Every record should be copied exactly, and the images omitted.
╔══
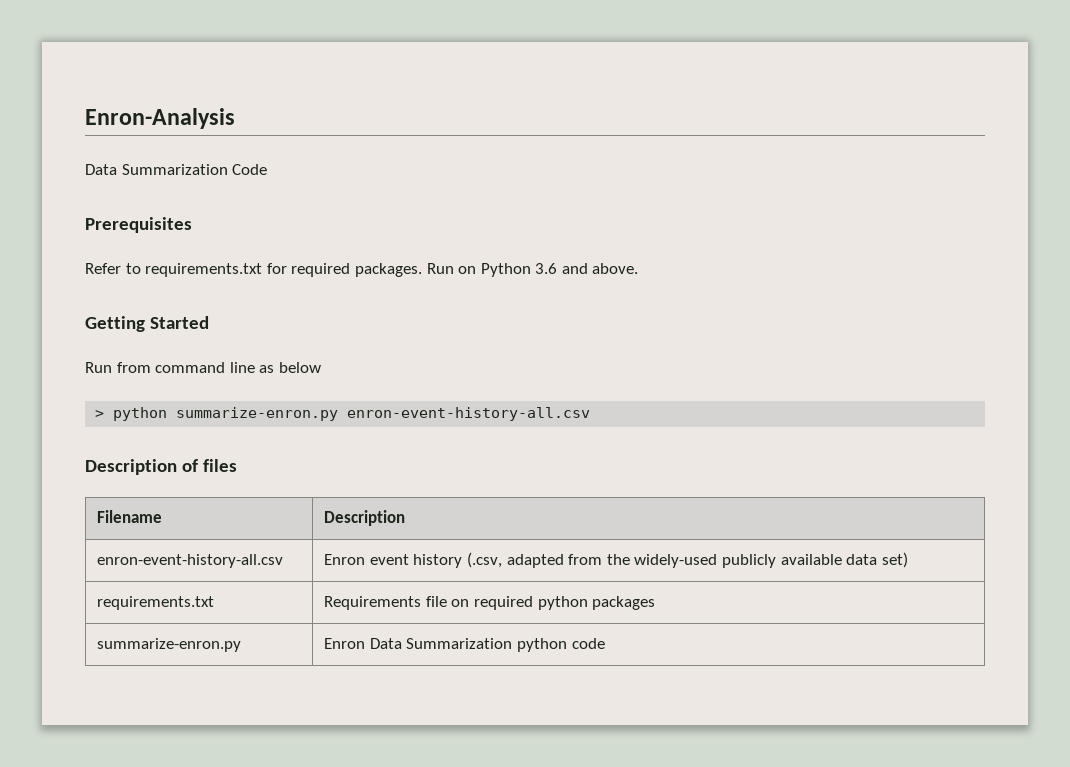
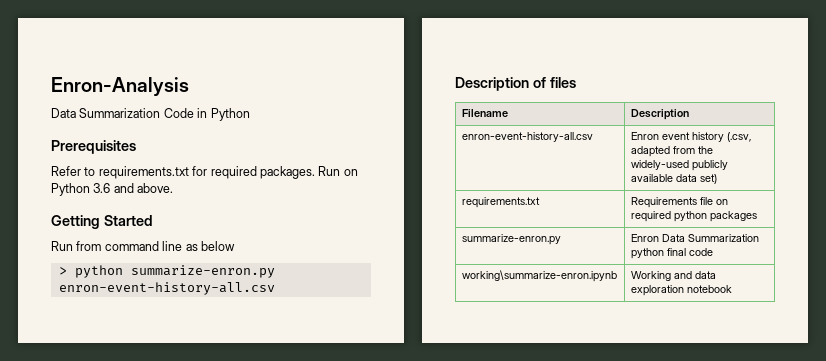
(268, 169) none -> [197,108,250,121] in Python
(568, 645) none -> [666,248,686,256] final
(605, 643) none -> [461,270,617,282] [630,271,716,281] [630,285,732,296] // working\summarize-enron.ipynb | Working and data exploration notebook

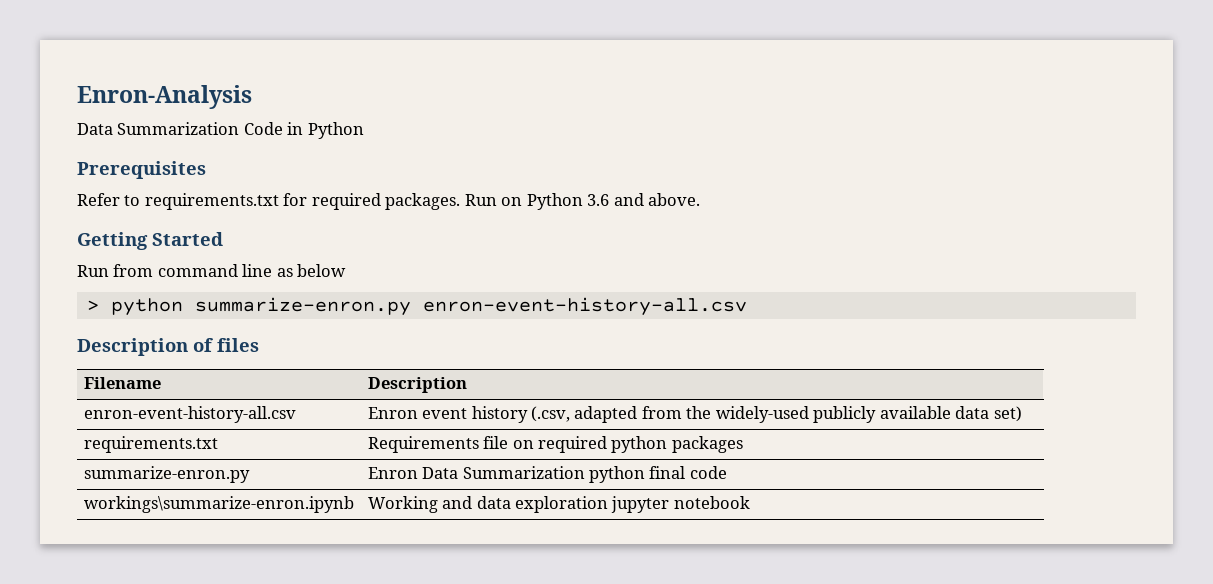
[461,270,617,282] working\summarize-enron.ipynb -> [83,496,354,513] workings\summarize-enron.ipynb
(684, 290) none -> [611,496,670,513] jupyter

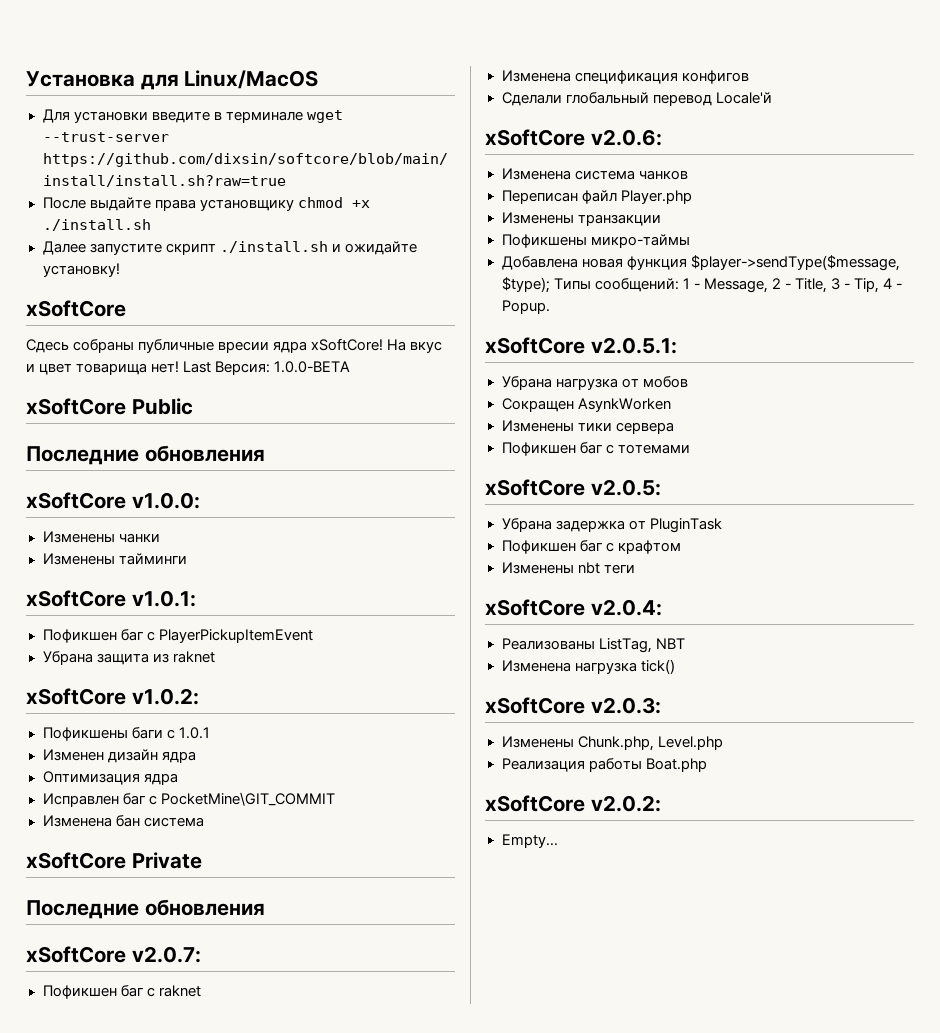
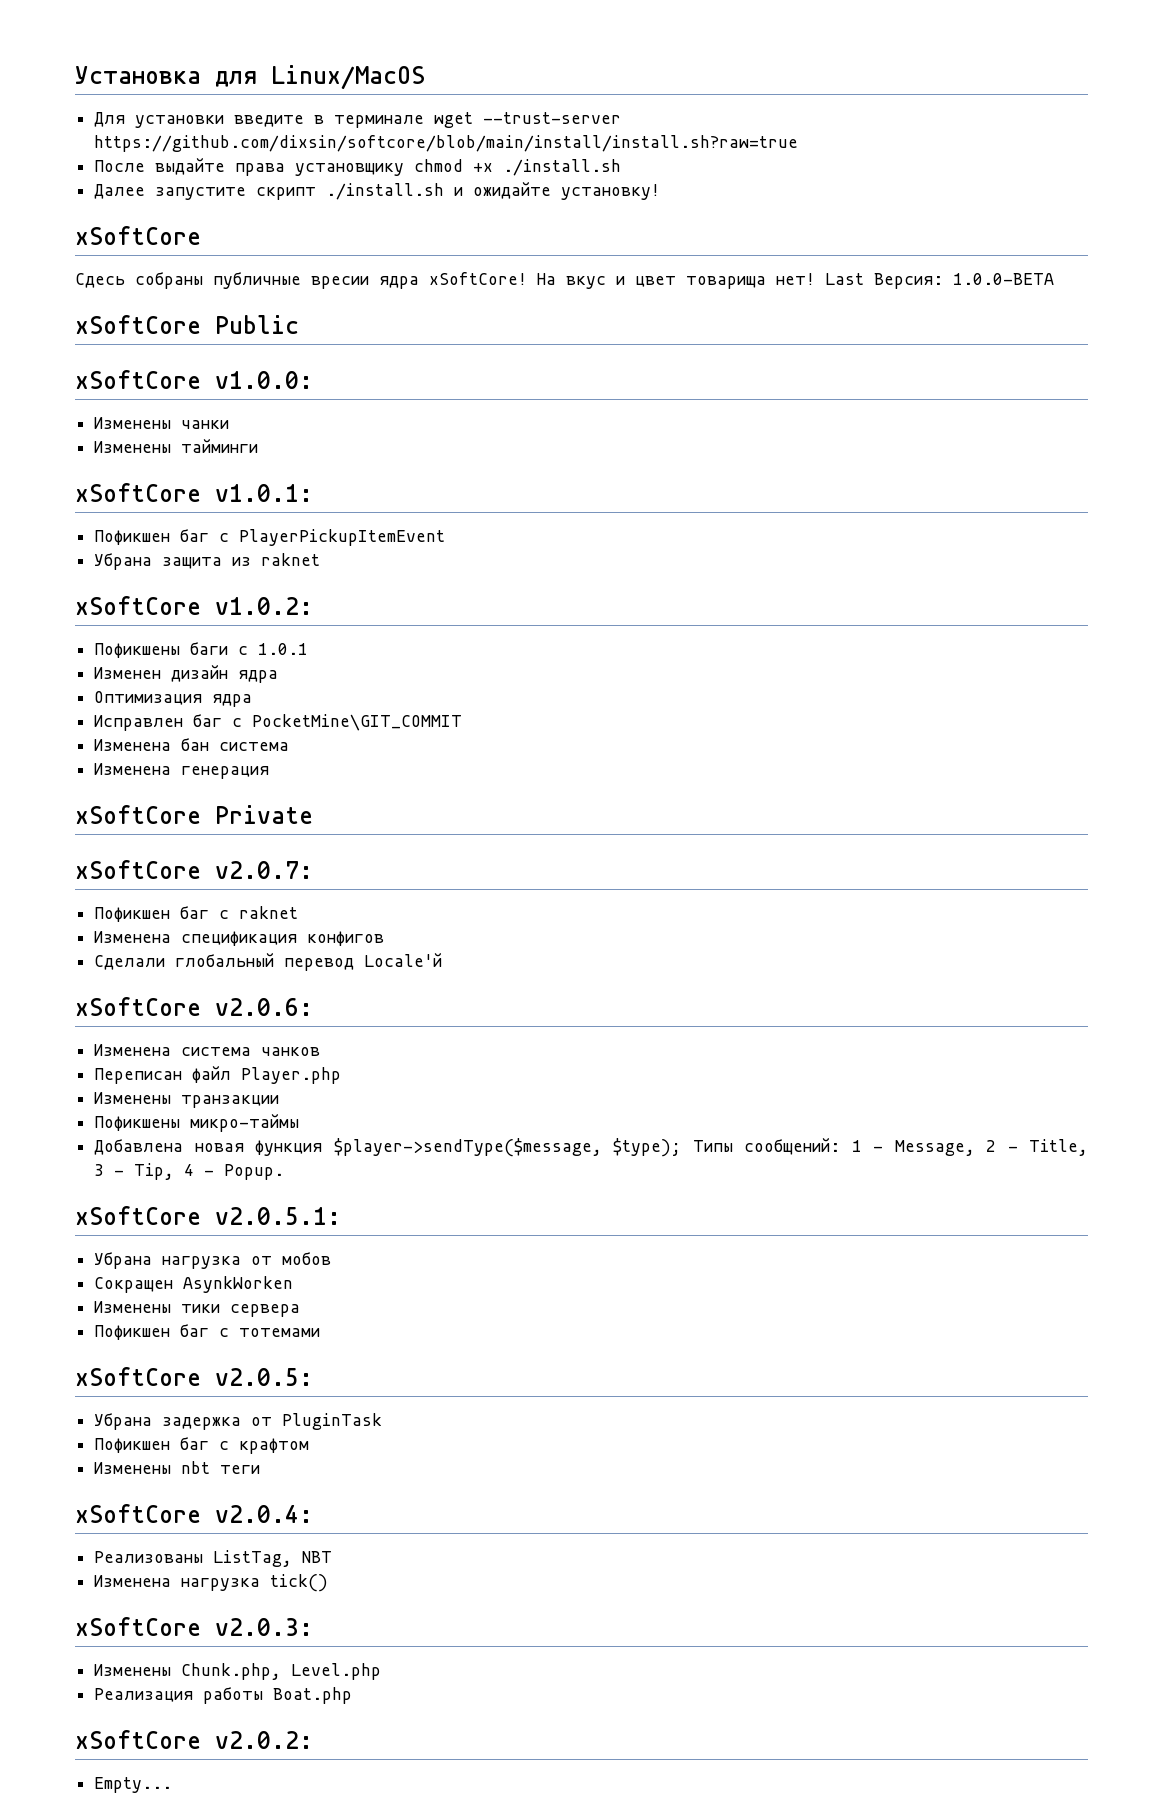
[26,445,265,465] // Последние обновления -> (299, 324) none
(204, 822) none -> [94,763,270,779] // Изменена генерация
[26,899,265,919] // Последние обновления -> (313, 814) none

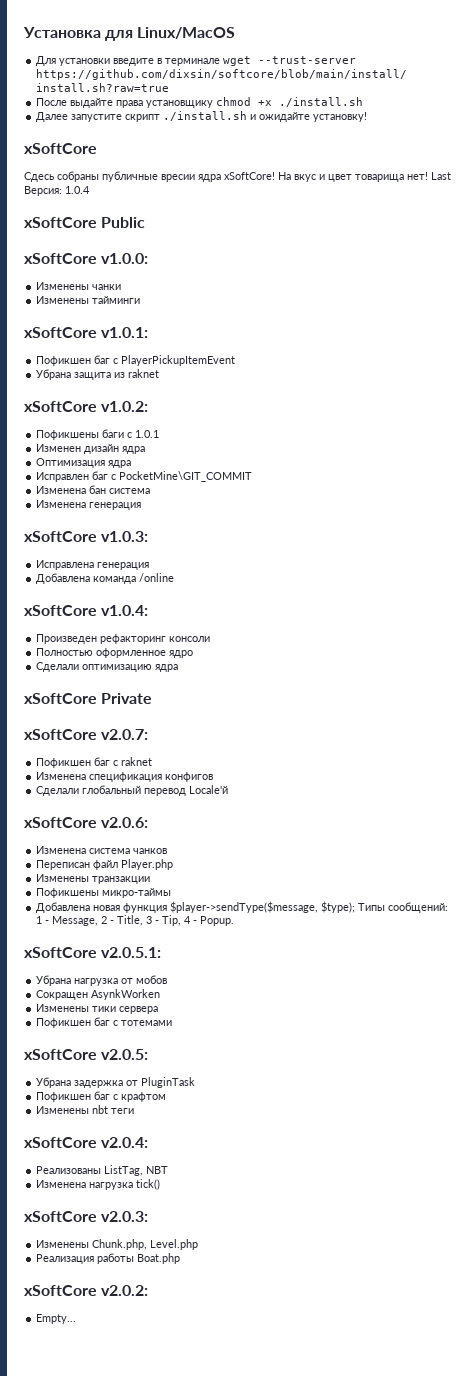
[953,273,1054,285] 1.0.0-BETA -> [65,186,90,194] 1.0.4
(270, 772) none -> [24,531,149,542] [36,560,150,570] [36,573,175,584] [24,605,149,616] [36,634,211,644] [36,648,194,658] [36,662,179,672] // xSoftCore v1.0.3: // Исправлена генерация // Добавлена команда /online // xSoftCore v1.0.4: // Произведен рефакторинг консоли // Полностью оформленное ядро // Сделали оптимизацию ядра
╚══
Result of this exercise »
(268, 169) none -> [197,108,250,121] in Python
(568, 645) none -> [666,248,686,256] final
(605, 643) none -> [461,270,617,282] [630,271,716,281] [630,285,732,296] // working\summarize-enron.ipynb | Working and data exploration notebook

[461,270,617,282] working\summarize-enron.ipynb -> [83,496,354,513] workings\summarize-enron.ipynb
(684, 290) none -> [611,496,670,513] jupyter

[26,445,265,465] // Последние обновления -> (299, 324) none
(204, 822) none -> [94,763,270,779] // Изменена генерация
[26,899,265,919] // Последние обновления -> (313, 814) none

[953,273,1054,285] 1.0.0-BETA -> [65,186,90,194] 1.0.4
(270, 772) none -> [24,531,149,542] [36,560,150,570] [36,573,175,584] [24,605,149,616] [36,634,211,644] [36,648,194,658] [36,662,179,672] // xSoftCore v1.0.3: // Исправлена генерация // Добавлена команда /online // xSoftCore v1.0.4: // Произведен рефакторинг консоли // Полностью оформленное ядро // Сделали оптимизацию ядра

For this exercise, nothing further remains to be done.